Mis bout à bout, tous les éléments de Metal Gear Solid Master Collection Vol.1 en font un programme de qualité pour les amoureux de la saga et les nouveaux venus. Cette compilation nous rappelle à quel point cette saga était en avance sur son temps et on comprend pourquoi tant de franchises se sont inspirées des idées d’Hideo Kojima et de son équipe. À l’heure où l’on écrit ces lignes, plusieurs éléments sont indisponibles, comme les langues japonaises et l’absence de traduction (ils sont intégralement en anglais) des livres numériques laissent à penser que le travail effectué par Konami aurait mérité, sur certains aspects, un meilleur traitement.
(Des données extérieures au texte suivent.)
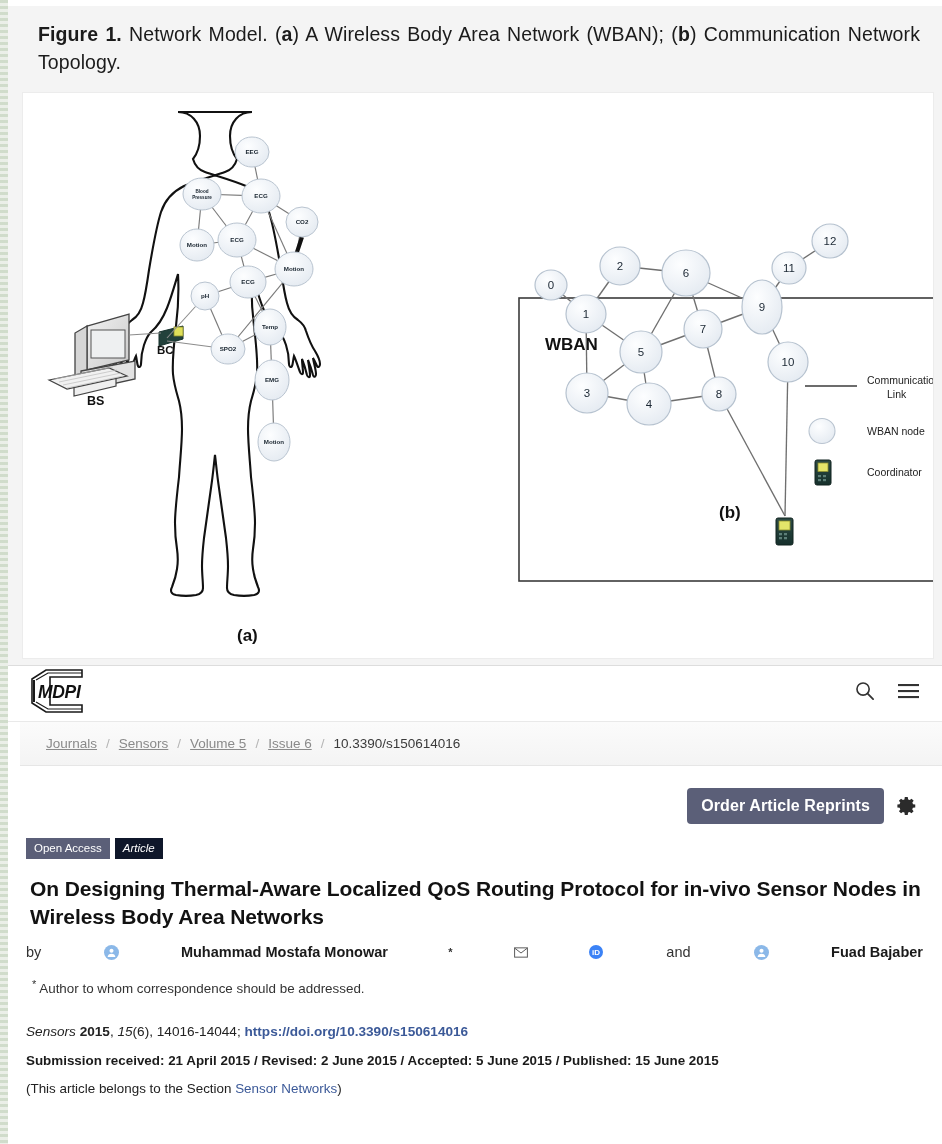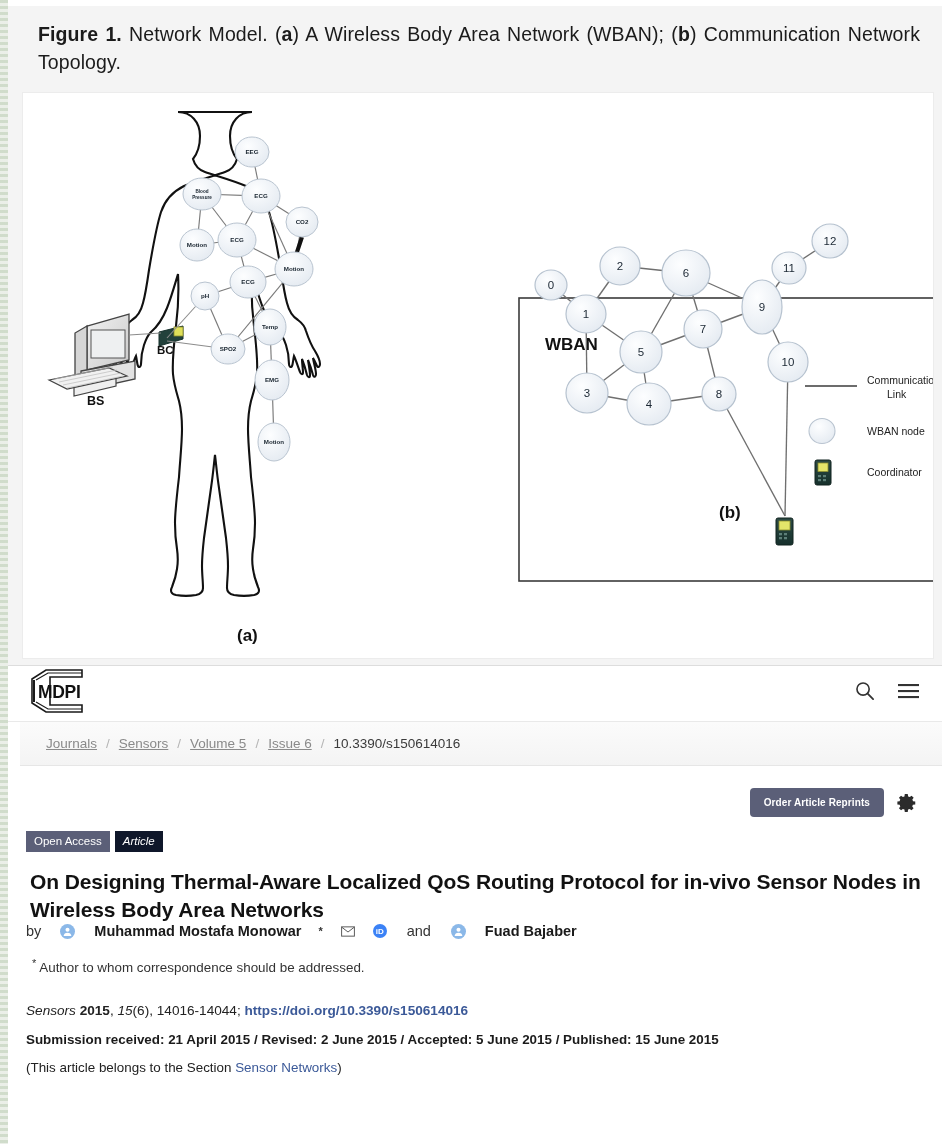--- a/index.html
+++ b/index.html
@@ -53,7 +53,7 @@
     border-bottom:1px solid #e9e9e9;
     z-index:3;
   }
-  .logo-wrap { display:flex; align-items:flex-end; }
+  .logo-wrap { display:flex; align-items:flex-end;font-style:italic; }
   .header-icons { display:flex; align-items:center; gap:22px; }
   .ic-btn { cursor:pointer; display:flex; align-items:center; justify-content:center; }
 

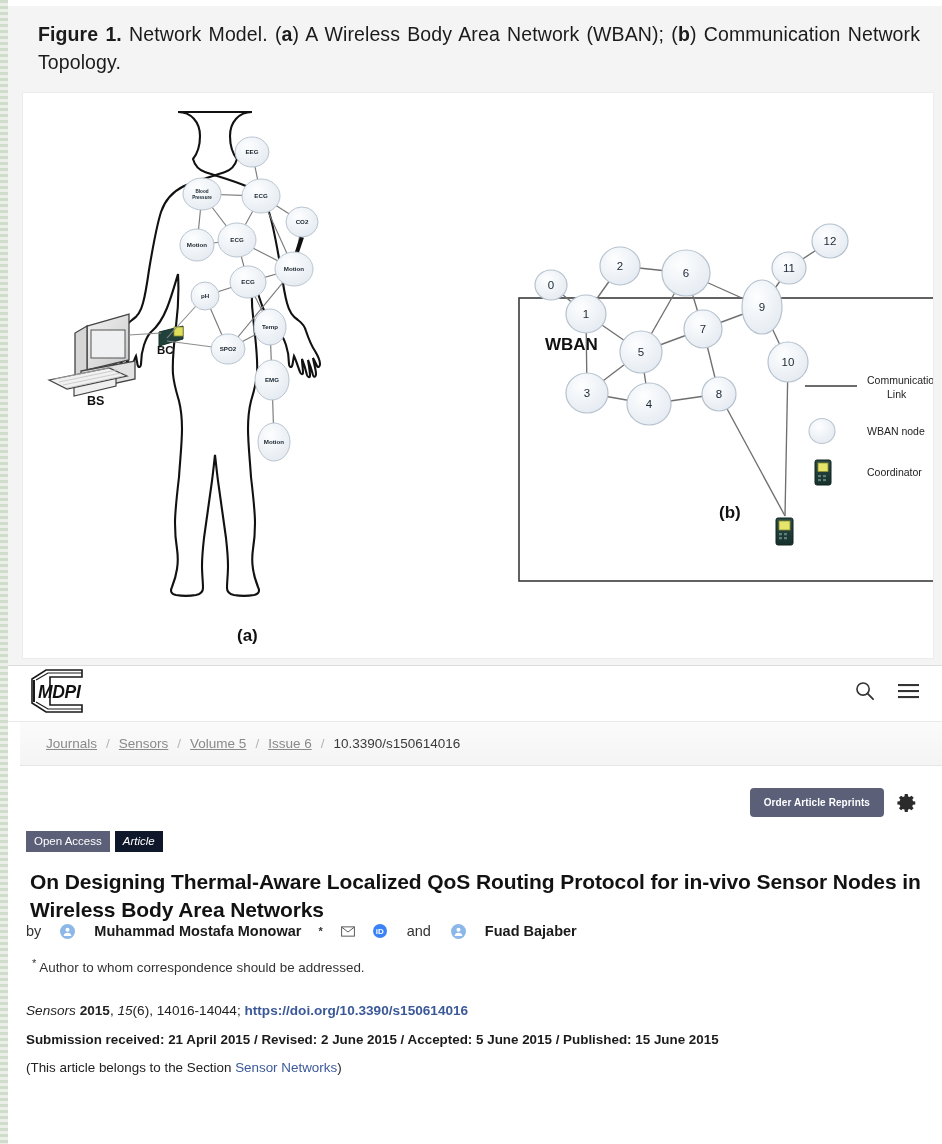--- a/index.html
+++ b/index.html
@@ -83,7 +83,7 @@
   }
   .reprints-btn {
     background:#5b5f78; color:#fff; border:none; border-radius:4px;
-    font-size:10px; font-weight:bold; padding:9px 14px;
+    font-size:16px; font-weight:bold; padding:9px 14px;
     font-family:"Liberation Sans",sans-serif; cursor:pointer;
     letter-spacing:.1px;
   }

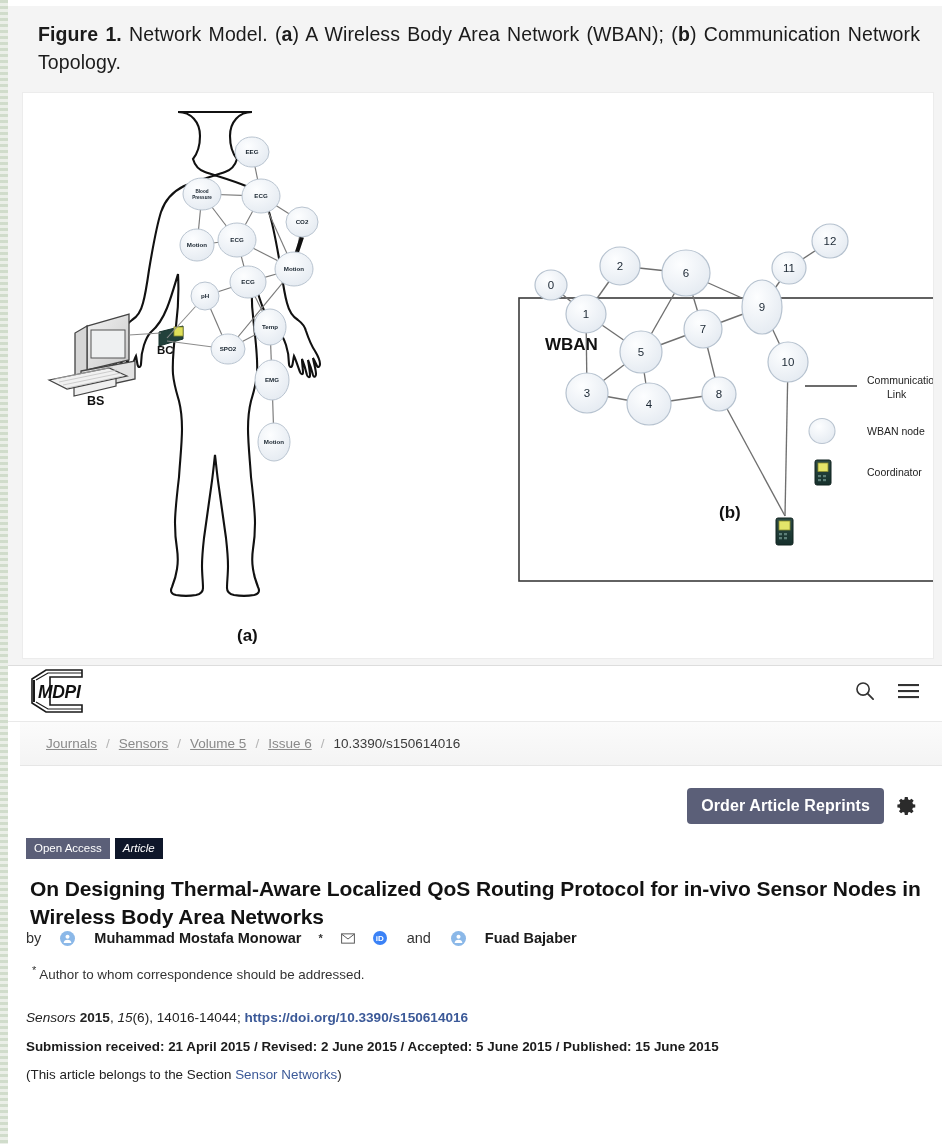--- a/index.html
+++ b/index.html
@@ -103,8 +103,8 @@
     max-width:910px;
   }
   .by-line {
-    font-size:14.5px; font-weight:bold; color:#1a1a1a;
-    display:flex; align-items:center; flex-wrap:wrap; gap:14px;
+    margin-top:14px; font-size:14.5px; font-weight:bold; color:#1a1a1a;
+    display:flex; align-items:center; flex-wrap:wrap; gap:14px;justify-content:space-between;
   }
   .by-word { font-weight:normal; color:#333; margin-right:5px; }
   .avatar {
L’absence de résolution 4K est tout de même regrettable (au moins pour les deux épisodes PS2) et le fait que chaque épisode soit éparpillé (car aussi vendu séparément) souligne l’implication limitée de l’éditeur japonais. Et indiscutablement, les détenteurs de la HD Collection de 2011 se poseront la question à deux fois avant de craquer tant les ajouts sont finalement assez light. C’est une compilation honorable dans le sens où cela reste des jeux d’exception, mais avec un gap technique et des bonus trop légers (où sont les making of ?) pour en faire un indispensable.
Conclusion
Points forts
- 5 jeux d'exception
- Les premiers Metal Gear sont présents
- L'animation en 60 images par seconde pour MGS 2 et 3
- Le choix des langues
- Des heures et des heures de jeu
Points faibles
- Absence du remake The Twin Snakes
- Aucune résolution en 4K
- Livres numériques non traduits
- Pas d'interface réunissant tous les jeux
- Bonus globalement trop légers
Note de la rédaction
Saga culte du jeu vidéo, Metal Gear Solid reste égale à elle-même et cette compilation nous rappelle toutes les qualités des oeuvres du créateur japonais Hideo Kojima. Qu'on se le dise, c'est un réel plaisir de faire chaque épisode dans l'ordre chronologique (ou pas) et de revivre certains des moments les plus épiques de l'histoire du jeu vidéo (si, si, on peut le dire...). Mais d'un autre côté, avec une telle série à disposition, on ne peut s'empêcher de pester contre l'absence de certains éléments (Metal Gear Solid : The Twin Snakes pour ne citer que lui) et une technique qui aurait mérité un meilleur traitement. L'initiative de Konami n'est pas mauvaise en soi, mais on garde la sensation amère qu'ils ont récupéré la HD Collection en la dépoussiérant légèrement pour créer cette compilation. Après oui, ces jeux vidéo resteront à jamais de purs chefs-d'oeuvre et ça peut être une formidable occasion pour les (re)découvrir.